Did you start a business in 2017? It’s time you write off the expenses.
If you are a new business just getting started, business proprietors need to understand that you are able to write-off all associated expenses even if they happened before you actually flipped the light switches on and turned your OPEN FOR BUSINESS sign around. Make sure you also do not ignore these vital deductions. To learn more, check out Writing Off the Expense of Starting A New Business.
Accurate record keeping
This is a common problem for small businesses and often leads to missed business opportunities for reducing your taxable income for the year. Make sure your expenses are accepted, tracked and reinforced using receipts (the IRS demands it). Spend time every week to review your records– receivable, payable, credit card transactions, cash flow, etc. if your company is growing, think about accounting applications (that integrates all your financial transactions and ventures in one focused dashboard) or retain the services of an accounting professional.
A great deal of confusion exists regard this aspect because it can be quite confusing.
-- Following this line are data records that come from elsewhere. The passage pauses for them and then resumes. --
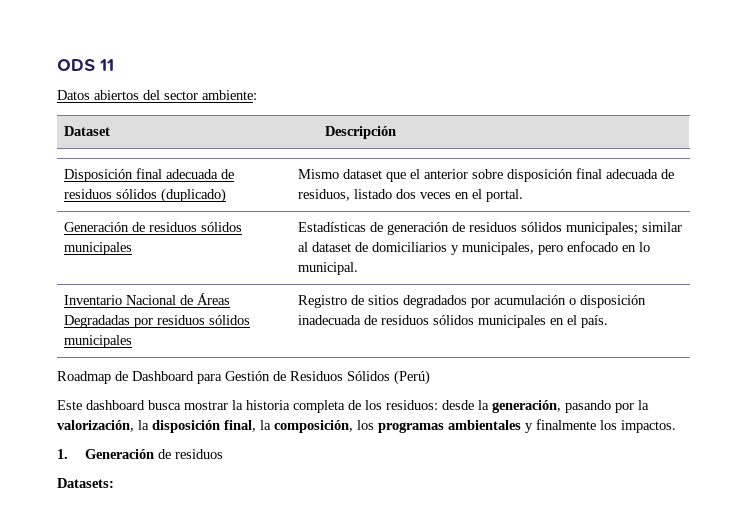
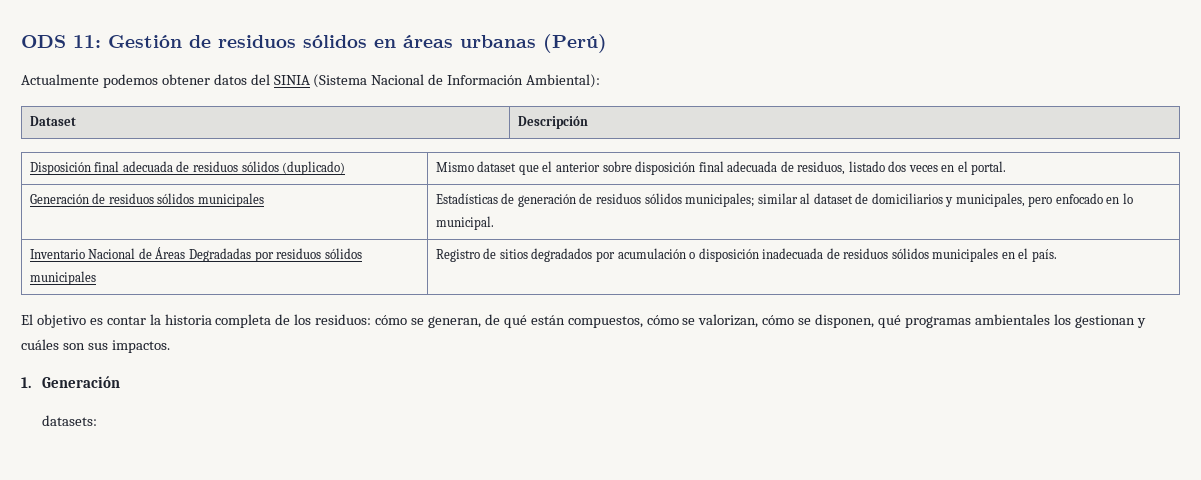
- ODS 11
- Datos abiertos del sector ambiente:
+ ODS 11: Gestión de residuos sólidos en áreas urbanas (Perú)
+ Actualmente podemos obtener datos del SINIA (Sistema Nacional de Información Ambiental):
- Roadmap de Dashboard para Gestión de Residuos Sólidos (Perú)
- Este dashboard busca mostrar la historia completa de los residuos: desde la generación, pasando por la valorización, la disposición final, la composición, los programas ambientales y finalmente los impactos.
+ El objetivo es contar la historia completa de los residuos: cómo se generan, de qué están compuestos, cómo se valorizan, cómo se disponen, qué programas ambientales los gestionan y cuáles son sus impactos.
- 1. Generación de residuos
- Datasets:
+ 1. Generación
+ datasets:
What constitutes a legitimate business driving deduction. Bolingbrook Tax prep and CPA; Mike Ramirez explains how much of this works. “Lots of my clients will ask me exactly what can you get away with deducting in regards to business driving? “Let’s say you travel from your office to see a customer or partner, this establishes business driving. Now whether or not you are travel from your home to another location and if that counts as a business trip really does depend. Are you travel from your residence to your office round-trip? This is considered a nondeductible personal expense. But what if you happen to work from your home office that you are also claiming as a tax deduction? If that is the case then you can consider traveling from your house to a business destination as business driving which can be deducted.”
Do not exaggerate your deductions
Your certified tax professional can make sure you do not overdo or overestimate your deductions– a specific thing that can elevate the possibility of an IRS audit. Such as, many business owners will often believe they are able to deduct all of their meal expenses when they travel or even gifts they give to client as perks. This is absolutely incorrect as much of these expenses are not completely covered.
Also, if the ration between the amount of expenses are much higher this fiscal year than the previous, and are atypical of your industry, you can expect the IRS to come calling.
It’s not all about the IRS
The IRS is a single piece of the tax pie; don’t forget about your other tax obligations such as property and all other associated taxes. An audit is never a good thing.
Separate personal and business
Intermingling your personal and business bank accounts is a big cause of confusion and issues around tax time, which only exasperate the problem of tracking income and expenses. Do not forget, if your business operates our of your residence, be sure to keep that area as a completely separate entity away from the common areas of your home to be sure you can deduct such properly.
Payroll mistakes can be costly
Compliance with both federal and state payroll tax codes can be a real pain for many business owners which the consequences of screwing up can turn around and bite you. In order to ensure payroll taxes get deposited in the proper account, it is better to have a 3rd party handle this for you. Trust us. The cost of doing It properly are far less than what it will cost to fix it.